While still a teen, Massy Arias struggled with depression—and quickly learned that fitness wasn’t just an antidote; it was a professional calling. Exercise made her strong, physically and mentally, and brought back happiness. You can feel the joy radiating from the Dominican-born über-trainer’s media channels, where she shares innovative workouts and righteous, bighearted straight talk in both Spanish and English. She also publicly powered through pregnancy and childbirth her way, revealing a dive back into darkness. Arias opens up about having a family and those difficult postpartum months.
“Indi is standing and saying words now and is so delicious. I guess all parents think their kid is special, but it is amazing to me that even when I go into her room in the morning and it is disgusting from a poop explosion, I’m okay with it. And Stefan is a great dad; he likes to wash her hair and be the one to put in the barrette. He’s proud of being a dad, and with being proud comes so much help.”
“I was gangster when I was pregnant. I was so inspired by this little person inside me that I became a health freak and did balance exercises until 39 weeks. Looking back, I realize I should have rested up more while I could. I gave birth naturally, pushed her out, and was home two hours later. But I was exhausted. What people say just didn’t register: ‘You are not going to sleep.’ ”
“The postpartum period was the hardest thing I’ve ever gone through, made worse because I was determined to breastfeed but my nipples were a bleeding mess. Those first weeks, I would forget to eat. I would forget to bathe. It was all Indi, Indi, Indi. If she napped, I couldn’t sleep because I’d have to check to make sure she was breathing. I had so much anxiety. ‘Am I doing this right? Why is she crying so much? Those frickin’ hiccups, when will they go away?’ I was crying every single day. I was losing it.
“I had struggled with depression and anxiety before, so I knew what was happening. But I couldn’t do what I knew I needed to do to get better: exercise. I did start again four weeks postpartum, but some followers wrote things like, ‘Oh Massy, you are supposed to be resting, not getting your body back.’ But I wasn’t worried about my body; I needed to feel better. Comments implying I wasn’t doing what was best for Indi messed with my head.”

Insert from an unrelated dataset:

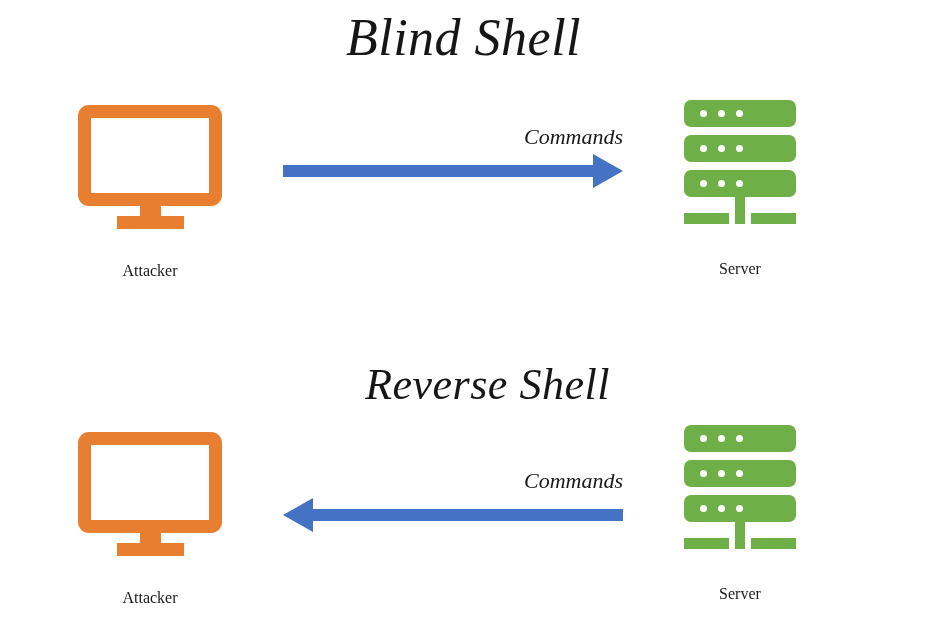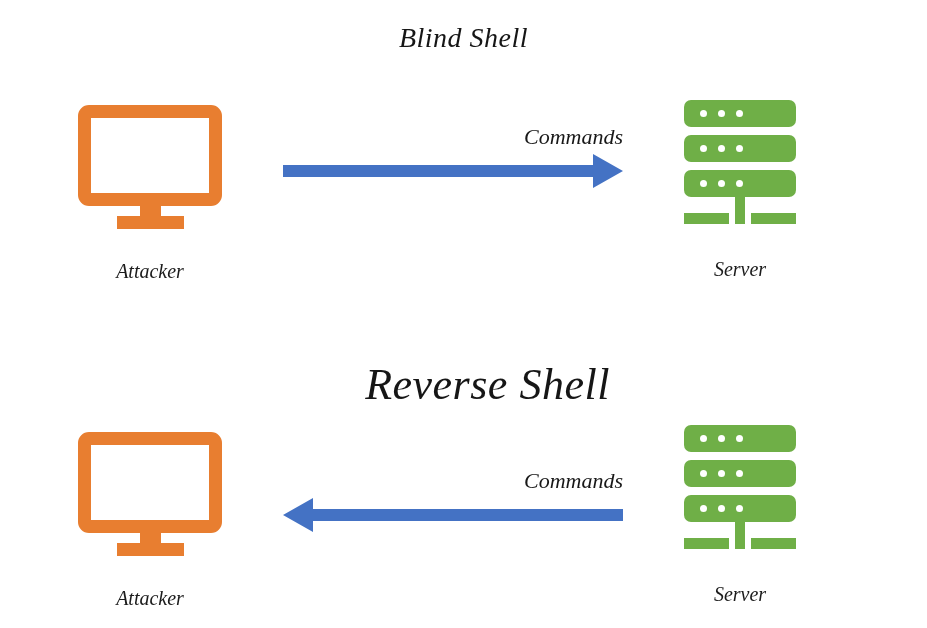"Blind Shell" .title-blind { font-size: 28px -> 52px }
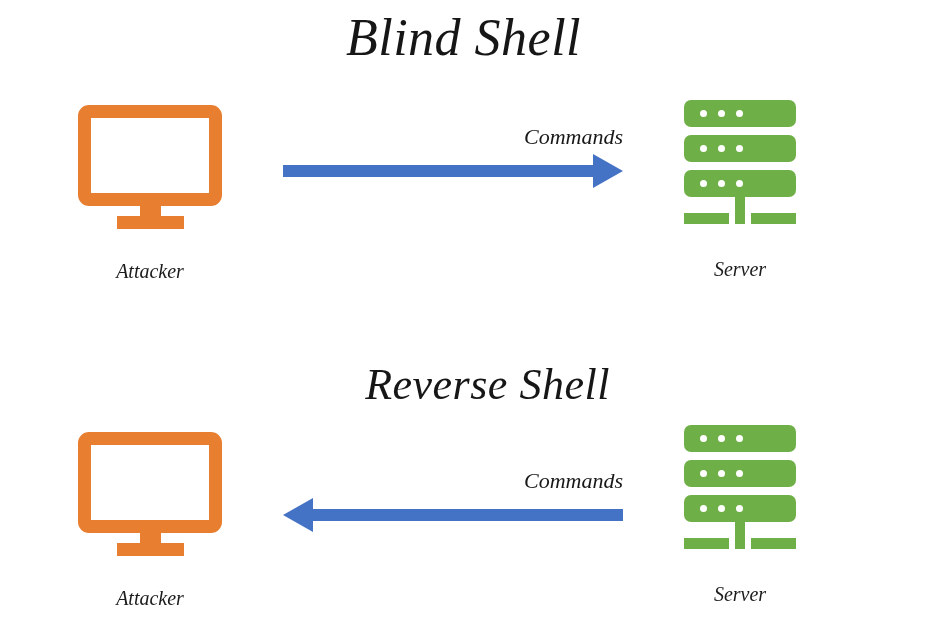"Attacker" .node-label { font-size: 20px -> 16px; font-style: italic -> none }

“The best thing I did was to communicate how I was feeling to my mom and Stefan. If you bottle it up, you will be in trouble. Maybe the most important thing Stefan did was find me a mothers group. He said, ‘Hey, I’m a man, and as much as I want to, I can’t get it.’ He had to push me to go, but being with women going through the same thing was so good. It’s important to remember that he only knew I needed help because I told him. Latinas never talk about mental health. I’m determined to change that and to help other mothers speak up.”
“Slowly, I started feeling like I knew what was right for us. For instance, I decided to pump and take Indi to the gym so I could exercise. Now that I am a mom and have gone through childbirth, I am like, bring it on. Here’s my take on feminism: Maybe Stefan is the one who can pick up heavy furniture, but we women are the strong ones. I hope that my daughter looks back and says: ‘My mom is a badass. My mom was fearless. My mom went after everything she wanted in life.’ I feel like nothing can stop me now.”
“We’ve hung on to what worked for us those first few months, like our long walks. We take one every day with Indi and our ‘other daughter,’ our Boston terrier, Pepper. Stefan is my manager, so that’s when we talk about work. I have a plan to chop off my hair—no more straightening it! [And she did soon after this interview!] I want Indi to know that she’s beautiful in her natural way. I posted the idea on Insta and one lady said don’t, because my husband won’t like it. That made me laugh, because Stefan has seen me through when I was skinny, depressed, when I shaved one side of my head—and he has always loved who I am. He is a clean-cut guy, and I am like a wildflower.”